OPEN GATES
by Pedro Vélez
 
As a proud child of the graduate-school generation, I feel no shame in professing both its benefits and tragedies, especially when it comes to financial debt. Going to art grad school is a like a horse race against time: You buy space to make art, but once the lease runs out, the real race is on and all bets are off.

The School of the Art Institute of Chicago is certainly one of the best places in the U.S. to lease that extra time, at least according to the graduate hopefuls who seemed happily comfortable in their luxurious studios during a recent visit to a much-hyped "MFA Open Studio Night." Being forced to gaze rapidly over 100 artist’s spaces, trying to find a few gems, is the type of atmosphere that brings to mind Black Friday, the manic bargain-shopping day after Thanksgiving. Adding to the ominous feeling is the size of the SAIC, with more than a dozen departments spread out among four buildings and multiple floors, including the Art Institute itself, in downtown Chicago.

We got off on the right foot with Chris Bradley, a sculpture grad fixated on the suburban experience and car culture. His studio was packed with life-size assemblages and large kinetic sculptures, often using remnants from the auto junkyard, animated by electric garage-door motors. My favorite was a witty assemblage of a plastic Christmas trees -- lights included -- fitted to a car’s roof-rack, the whole thing hung on the wall, like Leo Steinberg’s "flat-bed picture plane" (first applied to Robert Rauschenberg, of course).
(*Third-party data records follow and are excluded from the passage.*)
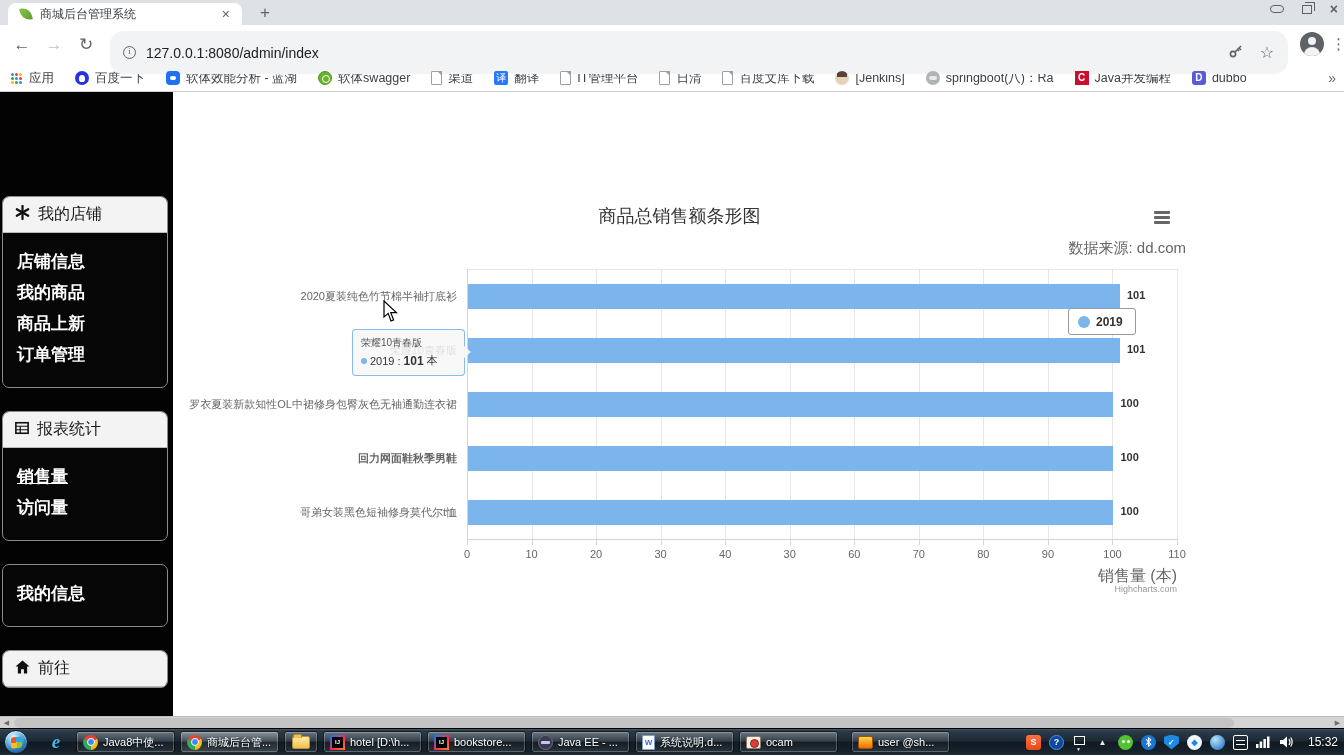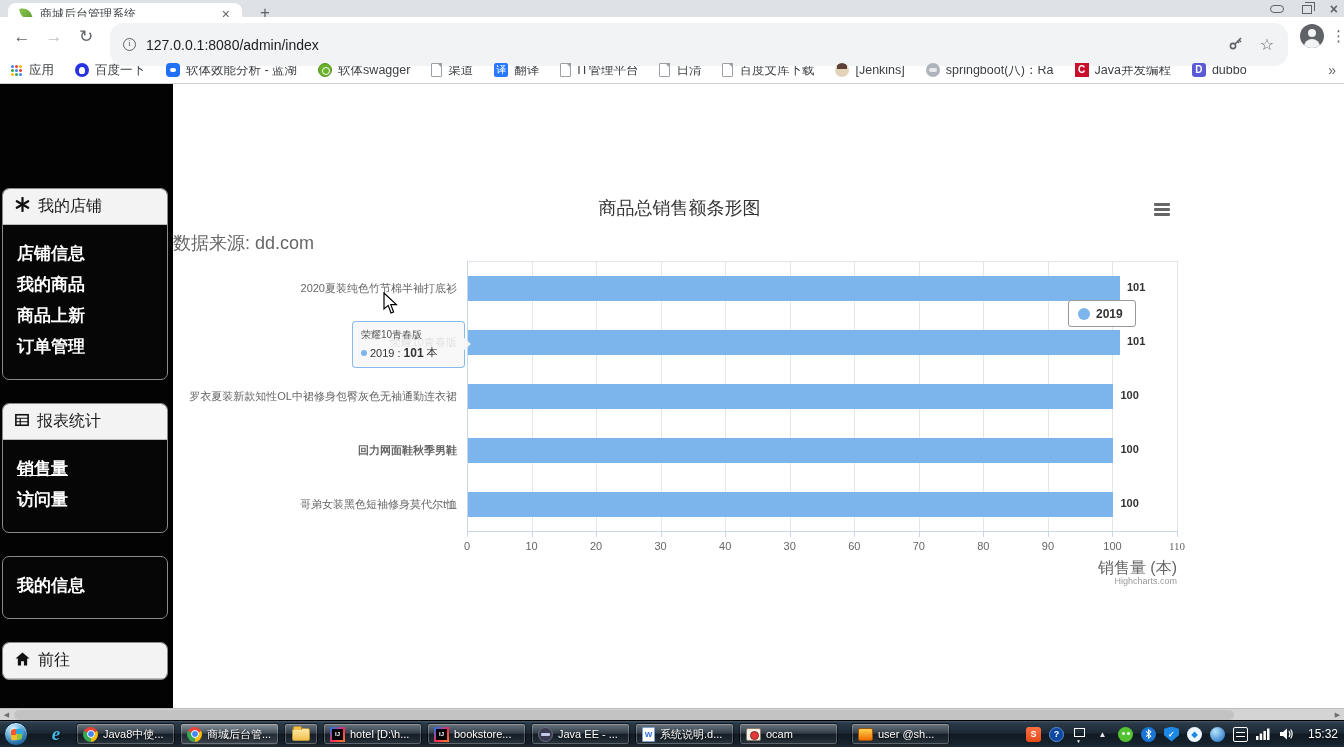--- a/index.html
+++ b/index.html
@@ -1,20 +1,20 @@
 <!DOCTYPE html>
 <html><head>
 <meta charset="utf-8">
 <style>
   * { box-sizing: border-box; margin: 0; padding: 0; }
   html,body { width:1344px; height:756px; overflow:hidden;
     font-family:"Liberation Sans", sans-serif; background:#fff; }
 
   
-  .tabstrip { position:relative; height:17px; background:#dee1e6; }
+  .tabstrip { position:relative; height:25px; background:#dee1e6; }
   .tab { position:absolute; left:8px; top:3px; width:234px; height:22px;
     background:#fff; border-radius:8px 8px 0 0; display:flex; align-items:center; padding:0 8px; }
   .favicon-leaf { width:12px; height:12px; background:linear-gradient(135deg,#8bc34a,#5b9e32);
     border-radius:0 10px; transform:rotate(-8deg); margin:0 8px 0 4px; flex:none; }
   .tab-title { font-size:12px; color:#3c4043; flex:1; white-space:nowrap; overflow:hidden; }
   .tab-close { color:#5f6368; font-size:14px; line-height:1; padding:1px 4px; cursor:default; }
   .new-tab { position:absolute; left:252px; top:3px; width:26px; height:20px; color:#5f6368;
     font-size:17px; text-align:center; line-height:19px; }
   .win-controls { position:absolute; right:6px; top:3px; display:flex; gap:18px; align-items:center; }
   .wc-min { width:14px; height:8px; border:1.5px solid #5f6368; border-radius:4px; }
@@ -89,21 +89,21 @@
     background:#060606; }
   .panel-head { background:#f3f3f3; color:#1a1a1a; font-size:16px; padding:7px 12px;
     display:flex; align-items:center; gap:8px; border-bottom:1px solid #bbb; }
   .panel-body { padding:13px 14px 17px; }
   .side-item { color:#fff; font-size:17px; font-weight:bold; line-height:31px; cursor:default; }
   .side-item.underline { text-decoration:underline; }
 
   .main { position:absolute; left:173px; top:0; right:0; height:100%; background:#fff; }
   .chart { position:absolute; left:0; top:0; width:1013px; height:520px; }
   .c-title { position:absolute; top:112px; width:100%; text-align:center; font-size:18px; color:#333; }
-  .c-sub { position:absolute; top:147px; width:100%; text-align:left; font-size:18px; color:#666; }
+  .c-sub { position:absolute; top:147px; width:100%; text-align:right; font-size:15px; color:#666; }
   .burger { position:absolute; right:11px; top:117px; width:24px; height:20px; padding:2px 3px; }
   .burger span { display:block; width:16px; height:3px; background:#666; margin:0 0 2px; border-radius:1px; }
   .grid-line { position:absolute; width:1px; background:#e6e6e6; }
   .tick-mark { position:absolute; width:1px; height:6px; background:#ccd6eb; }
   .plot-top,.axis-bottom { position:absolute; height:1px; }
   .plot-top { background:#e6e6e6; } .axis-bottom { background:#ccd6eb; }
   .cat-axis { position:absolute; width:1px; background:#ccd6eb; }
   .bar { position:absolute; background:#7cb5ec; }
   .val-label { position:absolute; font-size:11px; font-weight:bold; color:#333; }
   .cat-label { position:absolute; width:282px; text-align:right; font-size:11px; color:#666; }
@@ -399,21 +399,21 @@
         <div class="tick-mark" style="left: 810.364px; top: 447px;"></div>
         <div class="x-tick" style="left: 790.364px; top: 456px;">80</div>
         <div class="grid-line" style="left: 874.909px; top: 177px; height: 270px;"></div>
         <div class="tick-mark" style="left: 874.909px; top: 447px;"></div>
         <div class="x-tick" style="left: 854.909px; top: 456px;">90</div>
         <div class="grid-line" style="left: 939.455px; top: 177px; height: 270px;"></div>
         <div class="tick-mark" style="left: 939.455px; top: 447px;"></div>
         <div class="x-tick" style="left: 919.455px; top: 456px;">100</div>
         <div class="grid-line" style="left: 1004px; top: 177px; height: 270px;"></div>
         <div class="tick-mark" style="left: 1004px; top: 447px;"></div>
-        <div class="x-tick" style="left: 984px; top: 456px; font-family: Liberation Serif, serif;">110</div>
+        <div class="x-tick" style="left: 984px; top: 456px;">110</div>
         <div class="plot-top" style="left: 294px; top: 177px; width: 710px;"></div>
         <div class="axis-bottom" style="left: 294px; top: 447px; width: 710px;"></div>
         <div class="cat-axis" style="left: 294px; top: 177px; height: 270px;"></div>
         <div class="bar" style="left: 295px; top: 191.5px; width: 651.909px; height: 25px; background: rgb(124, 181, 236);"></div>
         <div class="val-label" style="left: 953.909px; top: 197px;">101</div>
         <div class="cat-label" style="left: 2px; top: 197px;">2020夏装纯色竹节棉半袖打底衫</div>
         <div class="bar" style="left: 295px; top: 245.5px; width: 651.909px; height: 25px; background: rgb(124, 181, 236);"></div>
         <div class="val-label" style="left: 953.909px; top: 251px;">101</div>
         <div class="cat-label" style="left: 2px; top: 251px;">荣耀10青春版</div>
         <div class="bar" style="left: 295px; top: 299.5px; width: 645.455px; height: 25px; background: rgb(124, 181, 236);"></div>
A few steps down the hall, in the bowels of the building, Maya Mackrandilal had a single channel video projection with sound in which she tries to merge her face into the features of a photograph of her father. The outcome is a layered sequence that is dreamy, beautiful and heavy on identity politics -- Mackrandilal’s mother is from Guyana while her father is Belgian, and she was born in Washington, D.C.

"Graduate advisors in the sculpture department leave you on your own pretty much," she said. "Sometimes it seems that they’re afraid to tell you what they think." I noted that sculptors in the department were not making monumental objects, and she reacted with surprise. "We are stretching mediums instead of objects."

The open studios drew a visit from collectors Jefferson Godard and Sebastián Campos, whose aura -- or so we imagined -- flowed from their position on the hierarchical ladder. Whether they bought anything nobody knows, but I was satisfied watching a video, free of charge, by Saya Da Jung, a student from South Korea. Saya used to study in London and recently moved to Chicago in search of better technology and equipment. "I think I made a good choice," she said. "This school is conceptually encouraging, fully interdisciplinary, and they make you think about everything."

The school’s highly respected painting and drawing department occupies the top floors, with noble views overlooking Grant Park, the Lakefront and the AIC itself. From the bunch, I remember seeing Jonathan Gardner’s strange paintings in a group show at Corbett vs Dempsey Gallery. His work is ambiguously good and purposely made to look ugly; Gardner can paint, there’s no doubt of that. The question is whether we feel comfortable looking at these works. The critic Rachel Furnari was less thrilled, seeing too much of the Chicago Imagist tradition in his work, which Gardner seems to carry proudly.

The school has a department in "fiber and material studies," too, and there Nora Maité Nieves presented a range of sculptures and paintings made with glossy glazes, epoxies and candy-colored pigments. Her work has attitude, as is clear in the pink ooze reflecting on her inverted tabletop painting (more "flat-bed"?). The New York critic Jerry Saltz was one of her advisors. "He is very positive in general and very generous with his 35 minutes," she said. Nora paused and smiled as she added, "I have been offered money in exchange for Jerry, people die to have him in their studio, but in the end his opinion is just that, another opinion."

I think Nora is ready for the art world.

Overall, I noticed in paintings being made at the school an interest in gestural, optical abstraction, text-based works and, sadly, a lot of heavy-metal-infused imagery. The school’s printmakers are doing solid work in a wide variety of media, while the photographers seemed a little bogged down in generic urban landscapes and tame pornographic journals.

I also noticed widespread interest in record players, a now-obsolete technology (thus ready for connoisseurship), and performance-art students were having a blast, putting on acts too confusing to describe. One couple made my day with a peculiarly nasty action that involved endlessly sharing chewed pieces of pie.

A few days later, I asked my undergraduate students to comment on their education in contrast to the MFA program. "We pay too much money," said Molly Shea, "but we get more opportunities and resources than other schools." To that David Alcalde agreed and said he was lucky to have been able to participate on "portfolio day," when applicants present samples of their works. "The instructors explain what kind of work needs to be included in the application and they tell you right away whether you are ready or not for art school."


PEDRO VÉLEZ is an artist, critic and still in debt from his graduate days. He teaches one course in the Film, Video and New Media Department at the SAIC.